Kalimat "Sami'na Wa Atho'na" sering diucapkan oleh salah seorang guru saya dulu ketika masih berada di Pondok Pesantren. Beliau sering memberikan nasihat dengan mengucapkan kata-kata tersebut, apalagi kalau salah seorang dari kami para santri yang melanggar aturan-aturan pondok, seperti tidak shalat tepat waktu dengan berjama'ah, mengambil barang teman tanpa seizinnya dan lain-lain.
Ini adalah salah satu kalimat yang sangat melekat dalam benak saya sebagai nasihat, apalagi jikalau melihat adanya pihak atau kelompok yang tidak setuju dengan pemimpin yang sah setelah didaulat dan di sumpah untuk memimpin sebuah organisasi atau bahkan sebuah negara.
Hal tersebut seringkali terjadi terhadap pihak atau  kelompok yang masih terjebak oleh sentimen fanatisme yang berlebihan, sehingga membuat pikirannya tidak sehat dan hal-hal yang tidak etis dan logispun dapat terjadi. Seperti tidak mengakui pemimpin yang sah.
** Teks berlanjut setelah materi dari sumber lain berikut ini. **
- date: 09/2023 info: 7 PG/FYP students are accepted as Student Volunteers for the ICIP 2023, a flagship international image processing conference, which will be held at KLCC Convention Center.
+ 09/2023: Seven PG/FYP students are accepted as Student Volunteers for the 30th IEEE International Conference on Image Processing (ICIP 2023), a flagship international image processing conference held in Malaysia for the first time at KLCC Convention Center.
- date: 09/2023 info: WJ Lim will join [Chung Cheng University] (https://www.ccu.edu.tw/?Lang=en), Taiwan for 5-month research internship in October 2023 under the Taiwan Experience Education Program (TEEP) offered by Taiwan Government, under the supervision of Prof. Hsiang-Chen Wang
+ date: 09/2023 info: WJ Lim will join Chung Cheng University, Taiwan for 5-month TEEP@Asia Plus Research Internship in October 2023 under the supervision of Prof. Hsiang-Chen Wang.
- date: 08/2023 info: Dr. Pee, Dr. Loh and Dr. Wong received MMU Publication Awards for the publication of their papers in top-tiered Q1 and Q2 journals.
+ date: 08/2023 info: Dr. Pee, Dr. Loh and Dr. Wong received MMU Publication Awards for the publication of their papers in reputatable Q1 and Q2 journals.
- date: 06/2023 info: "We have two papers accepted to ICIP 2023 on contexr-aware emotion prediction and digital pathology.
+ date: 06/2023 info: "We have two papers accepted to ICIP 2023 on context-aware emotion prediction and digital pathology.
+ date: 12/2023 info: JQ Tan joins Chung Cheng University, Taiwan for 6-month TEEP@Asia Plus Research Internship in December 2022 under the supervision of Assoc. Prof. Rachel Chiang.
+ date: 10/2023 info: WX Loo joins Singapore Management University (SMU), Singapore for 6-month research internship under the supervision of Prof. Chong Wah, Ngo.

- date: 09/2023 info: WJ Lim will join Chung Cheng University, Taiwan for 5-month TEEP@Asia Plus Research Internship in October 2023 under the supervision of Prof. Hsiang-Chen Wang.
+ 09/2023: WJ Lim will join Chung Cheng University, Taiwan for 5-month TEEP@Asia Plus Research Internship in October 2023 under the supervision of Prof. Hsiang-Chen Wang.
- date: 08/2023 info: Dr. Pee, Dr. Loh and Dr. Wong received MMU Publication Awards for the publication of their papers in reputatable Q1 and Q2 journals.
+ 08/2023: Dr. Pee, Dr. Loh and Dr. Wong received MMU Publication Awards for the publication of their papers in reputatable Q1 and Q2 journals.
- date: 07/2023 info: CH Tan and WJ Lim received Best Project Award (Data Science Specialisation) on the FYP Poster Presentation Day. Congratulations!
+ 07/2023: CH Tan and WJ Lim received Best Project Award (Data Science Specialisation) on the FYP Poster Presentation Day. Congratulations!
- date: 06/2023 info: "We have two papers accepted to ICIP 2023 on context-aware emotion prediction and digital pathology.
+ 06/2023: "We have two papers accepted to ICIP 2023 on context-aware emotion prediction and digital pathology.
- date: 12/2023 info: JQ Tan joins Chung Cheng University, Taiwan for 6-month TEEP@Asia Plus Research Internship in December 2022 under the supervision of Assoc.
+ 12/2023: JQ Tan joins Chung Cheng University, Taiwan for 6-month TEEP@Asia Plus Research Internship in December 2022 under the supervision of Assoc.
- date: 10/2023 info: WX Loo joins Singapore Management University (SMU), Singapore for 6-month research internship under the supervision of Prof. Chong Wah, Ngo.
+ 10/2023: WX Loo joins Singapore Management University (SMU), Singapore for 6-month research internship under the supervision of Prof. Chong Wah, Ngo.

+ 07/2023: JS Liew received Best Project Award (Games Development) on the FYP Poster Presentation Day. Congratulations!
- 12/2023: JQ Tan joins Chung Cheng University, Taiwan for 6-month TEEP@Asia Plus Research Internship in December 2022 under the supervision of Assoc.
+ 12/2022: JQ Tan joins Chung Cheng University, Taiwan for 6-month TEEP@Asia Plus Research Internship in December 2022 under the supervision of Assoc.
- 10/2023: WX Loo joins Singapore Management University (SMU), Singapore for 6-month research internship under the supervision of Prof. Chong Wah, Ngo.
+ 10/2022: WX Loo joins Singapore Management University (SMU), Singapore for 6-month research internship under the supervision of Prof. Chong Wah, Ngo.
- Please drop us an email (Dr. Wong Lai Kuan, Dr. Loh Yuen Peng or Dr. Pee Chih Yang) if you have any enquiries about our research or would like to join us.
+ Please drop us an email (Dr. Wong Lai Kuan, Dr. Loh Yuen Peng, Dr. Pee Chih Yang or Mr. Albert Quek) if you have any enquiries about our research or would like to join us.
Padahal kemajuan sebuah negara itu tidak lain karena rakyat yang saling bahu-membahu mendukung dan membantu jalannya sebuah roda kepemerintahan, tentunya dengan menyerahkan tonggak kepemimpinannya kepada pemimpin yang sah sebagai pengatur tunggal, pastinya juga dengan pembantu-pembantunya di parlemen.
Terlebih lagi bagi orang-orang Islam yang sudah sepantasnya mengetahui apa makna dari kalimat "Sami'na Wa Atho'na" ini sebagaimana yang tercantum dalam QS. Al-Baqarah [2]:285, dalam ayat tersebut menggambarkan orang-orang beriman yang bersama Rasulullah, dimana mereka telah beriman kepada Allah, Para Malaikat, Kitab-kitab-Nya dan kepada Para Rasul-Nya.
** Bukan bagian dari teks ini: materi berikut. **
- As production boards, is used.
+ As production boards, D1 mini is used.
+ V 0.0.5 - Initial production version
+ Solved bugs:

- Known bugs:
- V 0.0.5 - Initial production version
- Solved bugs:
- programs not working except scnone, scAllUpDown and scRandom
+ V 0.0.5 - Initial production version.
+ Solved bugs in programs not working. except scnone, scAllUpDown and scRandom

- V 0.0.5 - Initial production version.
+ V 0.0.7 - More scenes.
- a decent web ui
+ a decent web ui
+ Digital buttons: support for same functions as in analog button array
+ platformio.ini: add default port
Kalimat Sami'na Wa Atho'na ini juga dikorelasikan kepada pemimpin yang sah karena telah menucapkan sumpah untuk mengemban amanah di bawah ayat-ayat suci-Nya. Tentang taat kepada pemimpin juga sebagaimana yang tercantum dalam QS. An-Nisa': 59 "Hai orang-orang yang beriman, taatilah Allah dan para Rasul (Nya) dan Ulil Amri di antara kamu."
Meskipun kata Ulil Amri di antara kamu ini juga ulama berbeda dalam menafsirkannya, seperti dalam tafsir at-Thabari, ada kelompok ulama yang berpendapat bahwa yang dimaksud adalah mereka yang memiliki ilmu dan pengetahuan akan fiqih, sahabat Rasulullah dan ada juga berpendapat bahwa yang dimaksud adalah Abu Bakar dan Umar.
Imam Al-Mawardi dalam kitab tafsirnya juga mengatakan bahwa yang dimaksud dengan ulil amri adalah pemimpin-pemimpin yang konotasinya adalah pemimpin dalam hal keduniaan. Pendapat ini dipegang oleh Ibnu Abbas, As-Sady, Abu Hurairah dan Ibnu Zaid. Dan masih banyak lagi pendapat-pendapat lainnya.
Intinya adalah jikalau taat kepada Allah, Malaikat, Kitab dan Rasul-Nya, sudah semestinya juga taat kepada pemimpin yang sah sebagai utusan Allah untuk mengatur sebuah negara. Semoga bermanfaat.